Itemized modification records:
====

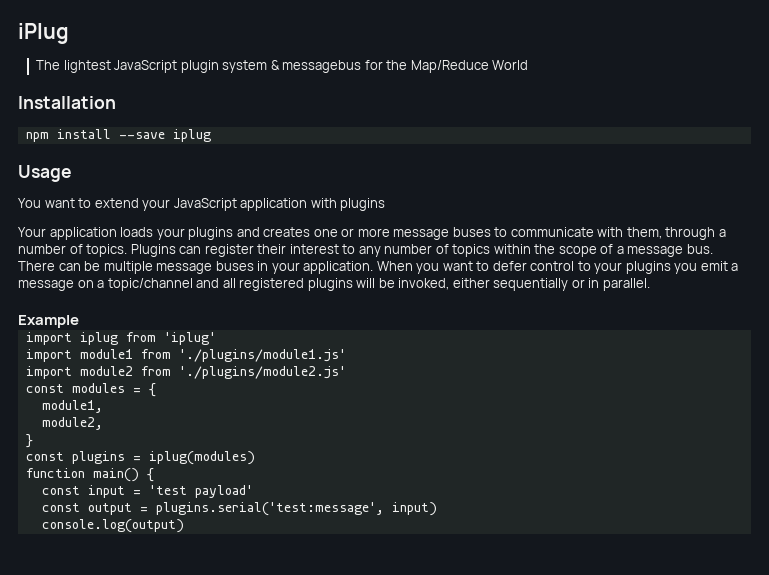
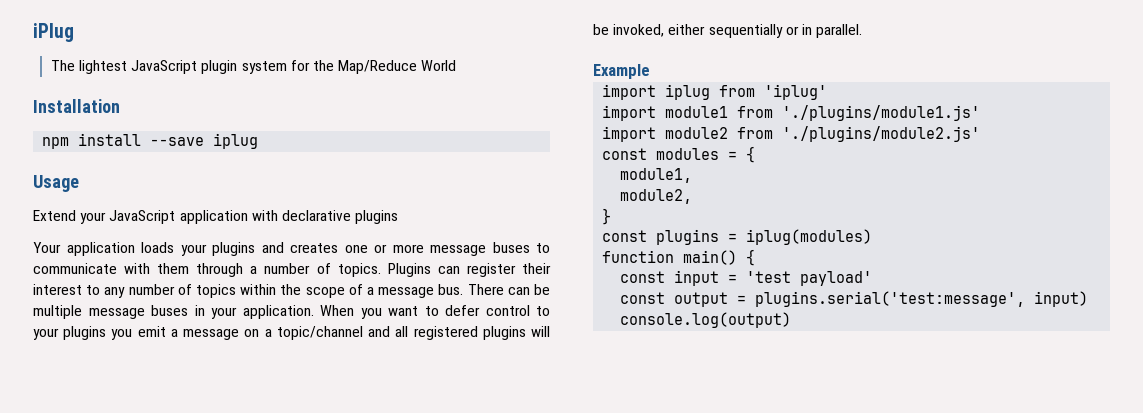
- The lightest JavaScript plugin system & messagebus for the Map/Reduce World
+ The lightest JavaScript plugin system for the Map/Reduce World
- You want to extend your JavaScript application with plugins
+ Extend your JavaScript application with declarative plugins
- Your application loads your plugins and creates one or more message buses to communicate with them, through a number of topics.
+ Your application loads your plugins and creates one or more message buses to communicate with them through a number of topics.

====

Problem statement: Leaving every picture behind, retype the entries above exactly, from the first line through the line with "with declarative plugins", and stop there.

Answer to this exercise:
- The lightest JavaScript plugin system & messagebus for the Map/Reduce World
+ The lightest JavaScript plugin system for the Map/Reduce World
- You want to extend your JavaScript application with plugins
+ Extend your JavaScript application with declarative plugins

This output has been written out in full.